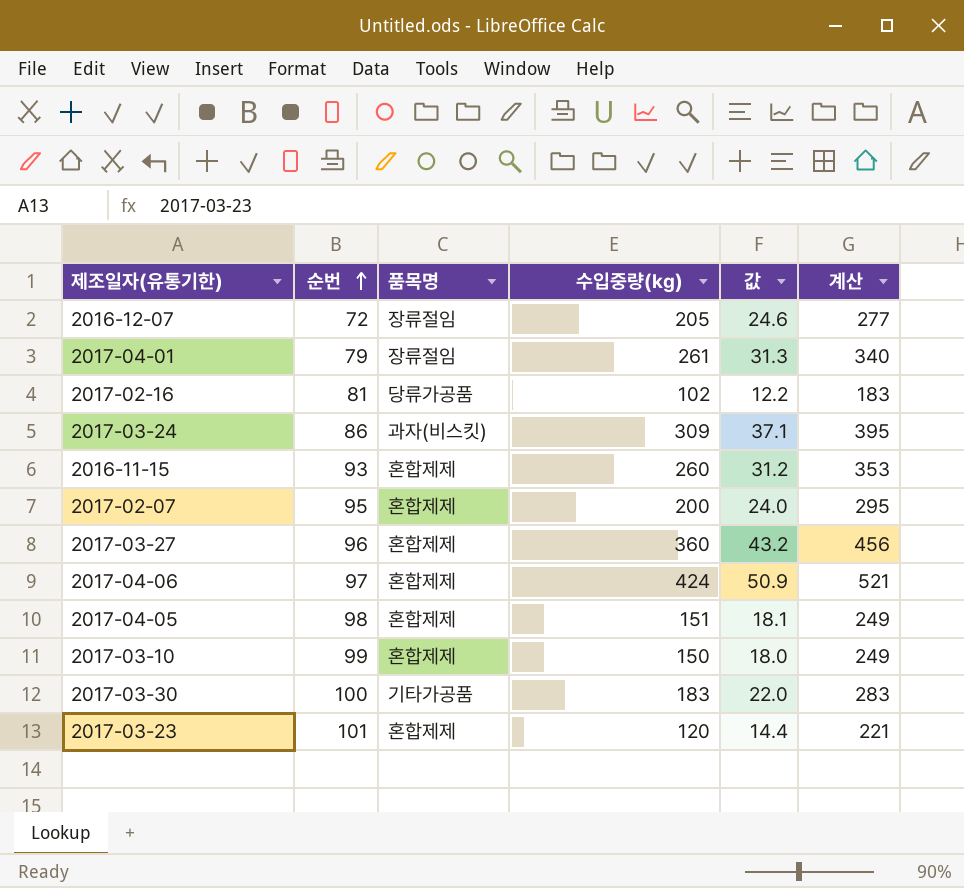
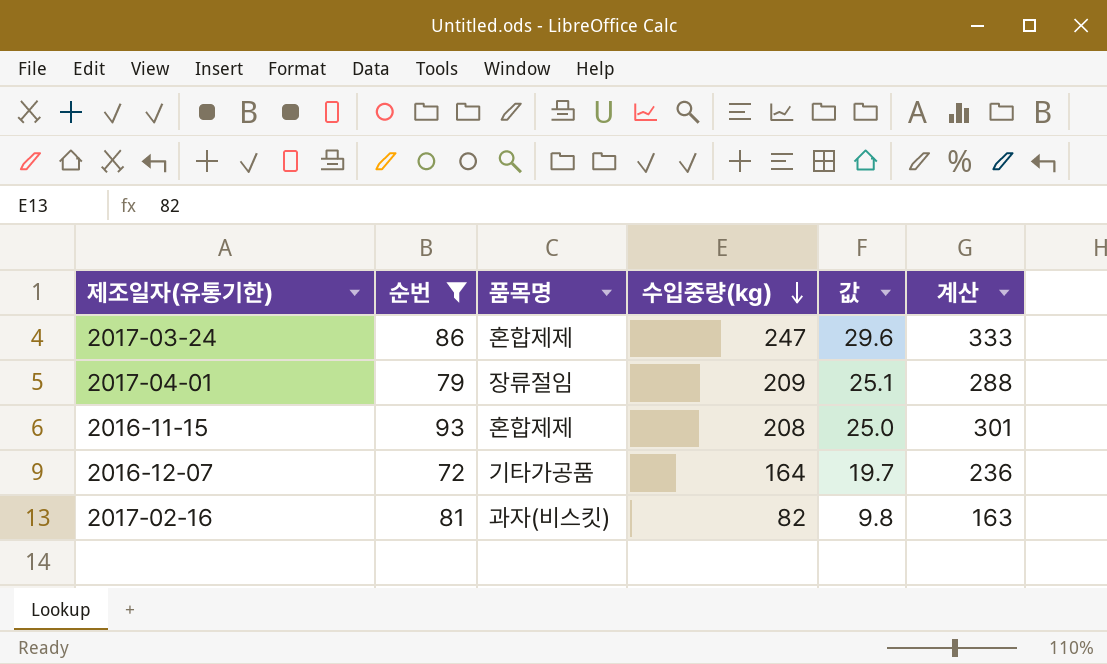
filter: none -> 순번 <= 93
row order: 순번 ascending -> 수입중량(kg) descending
2017-03-24 | 품목명: 과자(비스킷) -> 혼합제제
2017-03-24 | 수입중량(kg): 309 -> 247
2017-03-24 | 값: 37.1 -> 29.6
2017-03-24 | 계산: 395 -> 333
2017-04-01 | 수입중량(kg): 261 -> 209
2017-04-01 | 값: 31.3 -> 25.1
2017-04-01 | 계산: 340 -> 288
2016-11-15 | 수입중량(kg): 260 -> 208
2016-11-15 | 값: 31.2 -> 25.0
2016-11-15 | 계산: 353 -> 301
2016-12-07 | 품목명: 장류절임 -> 기타가공품
2016-12-07 | 수입중량(kg): 205 -> 164
2016-12-07 | 값: 24.6 -> 19.7
2016-12-07 | 계산: 277 -> 236
2017-02-16 | 품목명: 당류가공품 -> 과자(비스킷)
2017-02-16 | 수입중량(kg): 102 -> 82
2017-02-16 | 값: 12.2 -> 9.8
2017-02-16 | 계산: 183 -> 163

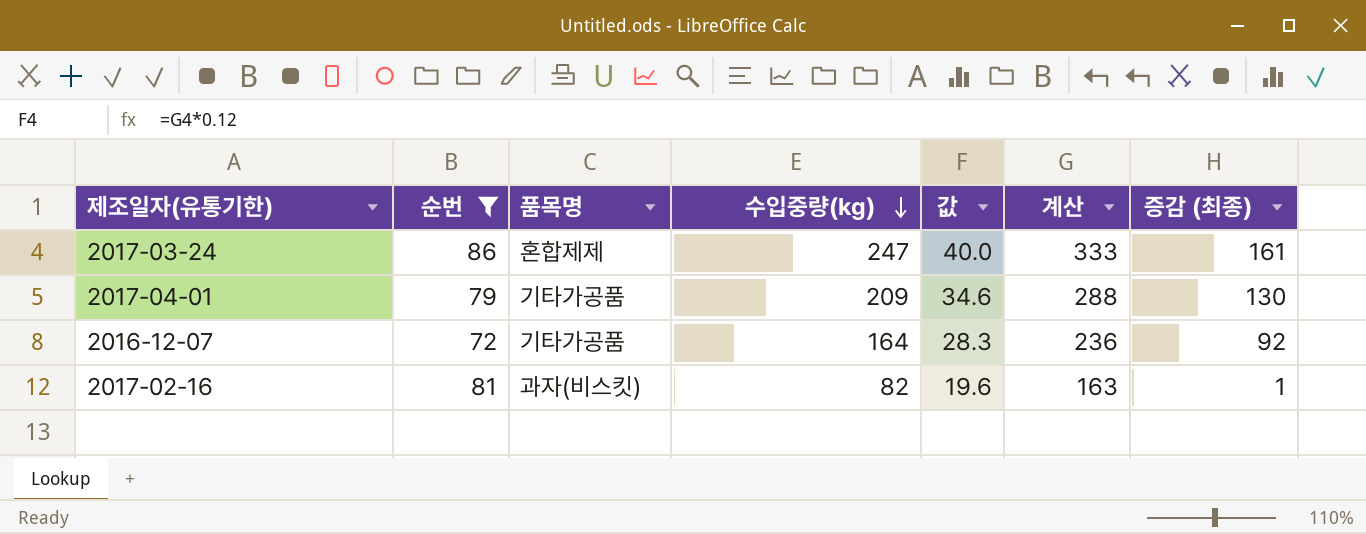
column 값 | formula: [수입중량(kg)] * 0.12 -> [계산] * 0.12
column 증감 (최종) | formula: none -> [수입중량(kg)] - [순번]
row 2016-11-15: 93 | 혼합제제 | 208 | 25.0 | 301 -> none
2017-04-01 | 품목명: 장류절임 -> 기타가공품

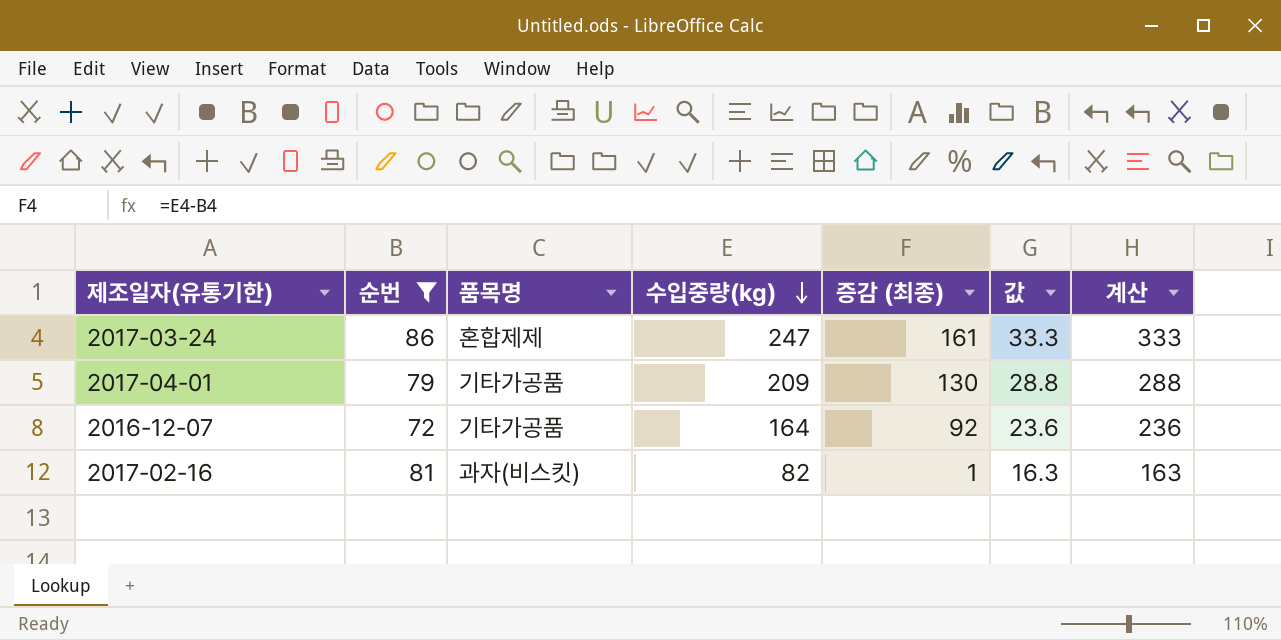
column 증감 (최종) | position: 7 -> 5
column 값 | formula: [계산] * 0.12 -> [계산] * 0.1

• [Exercise instructions]:
Above are the records; reproduce them exactly and leave out the pictures.

• [Reply]:
filter: none -> 순번 <= 93
row order: 순번 ascending -> 수입중량(kg) descending
2017-03-24 | 품목명: 과자(비스킷) -> 혼합제제
2017-03-24 | 수입중량(kg): 309 -> 247
2017-03-24 | 값: 37.1 -> 29.6
2017-03-24 | 계산: 395 -> 333
2017-04-01 | 수입중량(kg): 261 -> 209
2017-04-01 | 값: 31.3 -> 25.1
2017-04-01 | 계산: 340 -> 288
2016-11-15 | 수입중량(kg): 260 -> 208
2016-11-15 | 값: 31.2 -> 25.0
2016-11-15 | 계산: 353 -> 301
2016-12-07 | 품목명: 장류절임 -> 기타가공품
2016-12-07 | 수입중량(kg): 205 -> 164
2016-12-07 | 값: 24.6 -> 19.7
2016-12-07 | 계산: 277 -> 236
2017-02-16 | 품목명: 당류가공품 -> 과자(비스킷)
2017-02-16 | 수입중량(kg): 102 -> 82
2017-02-16 | 값: 12.2 -> 9.8
2017-02-16 | 계산: 183 -> 163

column 값 | formula: [수입중량(kg)] * 0.12 -> [계산] * 0.12
column 증감 (최종) | formula: none -> [수입중량(kg)] - [순번]
row 2016-11-15: 93 | 혼합제제 | 208 | 25.0 | 301 -> none
2017-04-01 | 품목명: 장류절임 -> 기타가공품

column 증감 (최종) | position: 7 -> 5
column 값 | formula: [계산] * 0.12 -> [계산] * 0.1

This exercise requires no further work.